Scheinkman - Essa é uma definição que tem a ver com o ciclo econômico norte-americano, não é uma definição absoluta em economia. Cada país tem características diferentes na sua recessão. Essa definição é do "National Bureau of Economics Research", de Washington, que é adotada pelos EUA, tem muito a ver com as características do ciclo norte-americano.
Folha - O sr. então não tem dúvida de que o pacote vai causar uma recessão no país?
Scheinkman - O pacote fiscal na verdade, consumados todos os efeitos, não vai causar uma longa recessão porque vai permitir que o Banco Central baixe a taxa de juros. Evidentemente, o que é preciso entender é que hoje estamos numa situação de perspectiva de crescimento menor em 1998 do que estávamos três meses atrás.

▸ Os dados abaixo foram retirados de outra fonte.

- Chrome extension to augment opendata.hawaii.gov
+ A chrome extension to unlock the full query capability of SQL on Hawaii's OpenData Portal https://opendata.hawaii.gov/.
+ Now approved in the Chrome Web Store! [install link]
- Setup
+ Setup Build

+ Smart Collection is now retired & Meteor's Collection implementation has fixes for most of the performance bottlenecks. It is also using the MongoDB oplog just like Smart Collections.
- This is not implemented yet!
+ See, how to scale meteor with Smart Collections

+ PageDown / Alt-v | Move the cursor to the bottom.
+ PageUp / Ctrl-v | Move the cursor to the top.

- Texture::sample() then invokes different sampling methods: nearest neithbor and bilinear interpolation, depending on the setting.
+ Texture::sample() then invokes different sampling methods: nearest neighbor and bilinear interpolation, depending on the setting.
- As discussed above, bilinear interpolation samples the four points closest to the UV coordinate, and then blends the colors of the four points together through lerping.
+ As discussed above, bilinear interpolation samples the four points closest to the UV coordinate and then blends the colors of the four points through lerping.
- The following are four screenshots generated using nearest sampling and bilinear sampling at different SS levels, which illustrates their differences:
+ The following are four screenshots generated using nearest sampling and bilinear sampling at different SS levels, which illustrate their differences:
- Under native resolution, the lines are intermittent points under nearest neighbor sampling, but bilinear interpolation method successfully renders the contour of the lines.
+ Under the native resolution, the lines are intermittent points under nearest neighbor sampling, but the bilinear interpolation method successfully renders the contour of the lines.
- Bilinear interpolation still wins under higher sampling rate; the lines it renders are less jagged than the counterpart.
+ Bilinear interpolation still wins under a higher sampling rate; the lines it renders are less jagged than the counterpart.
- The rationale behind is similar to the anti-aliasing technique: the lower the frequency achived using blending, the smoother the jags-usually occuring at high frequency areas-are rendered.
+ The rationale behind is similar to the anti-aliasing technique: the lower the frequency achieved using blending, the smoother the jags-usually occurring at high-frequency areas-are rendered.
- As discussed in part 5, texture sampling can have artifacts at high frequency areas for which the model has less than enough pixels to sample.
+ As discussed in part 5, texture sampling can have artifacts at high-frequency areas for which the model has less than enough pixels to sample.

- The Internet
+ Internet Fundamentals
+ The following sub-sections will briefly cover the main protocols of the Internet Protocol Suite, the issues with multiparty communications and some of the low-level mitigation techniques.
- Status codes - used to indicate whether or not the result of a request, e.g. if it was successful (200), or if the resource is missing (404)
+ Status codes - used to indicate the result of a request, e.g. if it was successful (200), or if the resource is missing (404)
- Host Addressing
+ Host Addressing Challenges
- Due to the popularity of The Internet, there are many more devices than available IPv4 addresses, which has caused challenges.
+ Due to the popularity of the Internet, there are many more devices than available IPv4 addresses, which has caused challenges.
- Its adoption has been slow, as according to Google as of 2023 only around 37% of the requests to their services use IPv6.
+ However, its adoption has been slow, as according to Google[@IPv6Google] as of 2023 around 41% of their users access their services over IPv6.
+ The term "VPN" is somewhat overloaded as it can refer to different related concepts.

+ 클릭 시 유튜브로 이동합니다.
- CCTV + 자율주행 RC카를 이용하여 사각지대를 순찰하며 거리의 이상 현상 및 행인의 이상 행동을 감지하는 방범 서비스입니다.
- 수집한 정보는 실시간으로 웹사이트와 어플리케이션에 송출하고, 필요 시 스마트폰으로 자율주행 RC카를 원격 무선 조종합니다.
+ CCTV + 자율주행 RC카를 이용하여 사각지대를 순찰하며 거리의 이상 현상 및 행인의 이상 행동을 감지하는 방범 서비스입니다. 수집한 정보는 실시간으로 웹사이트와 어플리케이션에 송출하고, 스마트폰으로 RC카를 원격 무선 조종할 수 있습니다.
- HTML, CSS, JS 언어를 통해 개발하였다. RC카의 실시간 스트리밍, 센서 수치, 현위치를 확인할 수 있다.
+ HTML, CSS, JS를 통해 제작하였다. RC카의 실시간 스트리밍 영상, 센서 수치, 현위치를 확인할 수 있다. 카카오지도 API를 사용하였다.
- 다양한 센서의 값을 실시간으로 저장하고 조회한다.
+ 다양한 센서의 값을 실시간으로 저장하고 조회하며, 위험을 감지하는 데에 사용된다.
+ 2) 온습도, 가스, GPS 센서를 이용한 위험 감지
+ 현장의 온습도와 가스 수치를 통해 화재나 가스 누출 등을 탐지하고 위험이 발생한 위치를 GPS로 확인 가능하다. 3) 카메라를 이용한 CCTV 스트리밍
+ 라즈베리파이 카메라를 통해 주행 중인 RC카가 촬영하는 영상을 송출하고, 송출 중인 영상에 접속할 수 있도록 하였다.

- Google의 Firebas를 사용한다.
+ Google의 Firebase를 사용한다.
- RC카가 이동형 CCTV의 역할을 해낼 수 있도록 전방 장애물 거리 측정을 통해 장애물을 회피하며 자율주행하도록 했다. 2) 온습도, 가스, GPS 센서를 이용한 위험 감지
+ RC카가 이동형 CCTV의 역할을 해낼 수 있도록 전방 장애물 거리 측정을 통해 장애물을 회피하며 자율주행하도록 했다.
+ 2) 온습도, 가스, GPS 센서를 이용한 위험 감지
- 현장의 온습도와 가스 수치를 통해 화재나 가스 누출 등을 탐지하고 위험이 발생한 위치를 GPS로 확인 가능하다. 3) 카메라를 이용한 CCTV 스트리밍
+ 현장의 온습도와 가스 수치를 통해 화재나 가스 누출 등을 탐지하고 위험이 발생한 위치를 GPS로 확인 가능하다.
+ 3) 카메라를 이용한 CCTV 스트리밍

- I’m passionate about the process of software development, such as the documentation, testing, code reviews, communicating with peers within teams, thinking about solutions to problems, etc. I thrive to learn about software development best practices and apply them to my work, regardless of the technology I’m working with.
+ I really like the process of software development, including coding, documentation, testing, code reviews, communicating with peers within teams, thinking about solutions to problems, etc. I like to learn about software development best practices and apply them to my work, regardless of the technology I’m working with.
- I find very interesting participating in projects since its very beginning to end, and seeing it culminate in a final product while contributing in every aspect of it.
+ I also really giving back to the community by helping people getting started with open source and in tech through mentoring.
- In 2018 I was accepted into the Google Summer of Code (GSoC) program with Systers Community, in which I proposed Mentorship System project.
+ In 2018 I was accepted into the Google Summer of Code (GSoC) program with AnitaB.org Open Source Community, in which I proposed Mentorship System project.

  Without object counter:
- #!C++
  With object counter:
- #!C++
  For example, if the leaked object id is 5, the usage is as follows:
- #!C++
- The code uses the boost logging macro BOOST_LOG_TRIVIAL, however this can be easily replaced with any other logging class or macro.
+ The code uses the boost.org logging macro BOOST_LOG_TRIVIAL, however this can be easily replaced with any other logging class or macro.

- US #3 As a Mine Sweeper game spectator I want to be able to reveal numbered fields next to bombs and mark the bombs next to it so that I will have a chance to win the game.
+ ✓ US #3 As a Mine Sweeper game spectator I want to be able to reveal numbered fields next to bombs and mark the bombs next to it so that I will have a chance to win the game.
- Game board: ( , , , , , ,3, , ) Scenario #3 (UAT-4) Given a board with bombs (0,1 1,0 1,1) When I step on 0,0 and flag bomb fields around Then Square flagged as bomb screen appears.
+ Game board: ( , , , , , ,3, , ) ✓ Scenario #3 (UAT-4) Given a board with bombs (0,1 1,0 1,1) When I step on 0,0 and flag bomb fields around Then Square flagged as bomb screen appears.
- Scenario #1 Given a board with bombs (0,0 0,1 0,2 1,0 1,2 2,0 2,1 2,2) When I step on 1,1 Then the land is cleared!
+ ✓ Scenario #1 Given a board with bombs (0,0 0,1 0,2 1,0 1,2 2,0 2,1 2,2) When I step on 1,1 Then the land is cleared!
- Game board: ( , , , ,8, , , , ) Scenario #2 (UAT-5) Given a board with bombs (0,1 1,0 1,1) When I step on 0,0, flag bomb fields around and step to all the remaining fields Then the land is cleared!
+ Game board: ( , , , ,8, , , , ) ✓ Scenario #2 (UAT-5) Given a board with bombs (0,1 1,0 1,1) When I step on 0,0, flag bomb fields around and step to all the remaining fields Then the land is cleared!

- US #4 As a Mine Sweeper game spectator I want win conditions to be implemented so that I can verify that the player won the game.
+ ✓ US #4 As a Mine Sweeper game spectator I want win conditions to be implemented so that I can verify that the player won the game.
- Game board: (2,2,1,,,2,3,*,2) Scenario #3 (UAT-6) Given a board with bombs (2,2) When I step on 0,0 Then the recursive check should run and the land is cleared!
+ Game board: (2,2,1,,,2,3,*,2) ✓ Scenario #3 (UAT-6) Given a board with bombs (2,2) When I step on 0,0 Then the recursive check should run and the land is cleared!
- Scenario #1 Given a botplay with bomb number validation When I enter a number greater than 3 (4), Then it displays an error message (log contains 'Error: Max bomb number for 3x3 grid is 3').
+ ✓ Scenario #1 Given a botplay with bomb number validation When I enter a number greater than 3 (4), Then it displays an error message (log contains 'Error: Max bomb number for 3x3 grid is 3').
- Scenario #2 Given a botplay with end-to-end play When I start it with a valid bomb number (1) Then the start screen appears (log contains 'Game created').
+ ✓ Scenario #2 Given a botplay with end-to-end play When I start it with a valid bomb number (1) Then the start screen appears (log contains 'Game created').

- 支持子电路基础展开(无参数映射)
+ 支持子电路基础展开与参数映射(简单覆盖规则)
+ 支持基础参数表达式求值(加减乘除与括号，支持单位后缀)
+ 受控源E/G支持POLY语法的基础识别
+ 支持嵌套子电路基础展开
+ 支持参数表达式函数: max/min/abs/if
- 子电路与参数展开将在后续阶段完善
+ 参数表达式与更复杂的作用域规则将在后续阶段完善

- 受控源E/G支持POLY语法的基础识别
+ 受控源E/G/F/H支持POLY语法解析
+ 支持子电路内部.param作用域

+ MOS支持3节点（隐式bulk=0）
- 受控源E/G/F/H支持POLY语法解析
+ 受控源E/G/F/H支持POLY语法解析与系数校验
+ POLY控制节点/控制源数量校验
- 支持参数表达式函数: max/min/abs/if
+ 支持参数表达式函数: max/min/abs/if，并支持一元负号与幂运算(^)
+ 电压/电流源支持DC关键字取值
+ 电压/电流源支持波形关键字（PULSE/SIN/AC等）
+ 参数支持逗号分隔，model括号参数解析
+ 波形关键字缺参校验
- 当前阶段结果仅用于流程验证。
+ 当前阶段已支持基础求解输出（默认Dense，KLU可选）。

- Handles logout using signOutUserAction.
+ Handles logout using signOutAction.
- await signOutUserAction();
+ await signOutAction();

Folha - A ação do governo com a alta dos juros e o pacote fiscal é suficiente para afastar a possibilidade de um ataque especulativo contra o Real?
Scheinkman - Na minha opinião, esse pacote reduz muito o efeito do contágio asiático. Hoje, vamos precisar de um desastre muito maior na Ásia para causar os danos no Brasil do que antes desse pacote fiscal. O muro contra a invasão da crise asiática foi significativamente aumentado.
Folha - O que é necessário para tornar a economia brasileira mais resistente a choques externos?
Scheinkman - O pacote tem duas partes. A parte fiscal imediata e a aceleração e aprofundamento das reformas. Eu acho que a aceleração das reformas é a próxima etapa. Isso vai deixar a economia mais resistente a choques externos. Uma reforma que aumente a poupança privada e do Estado é importante para o país.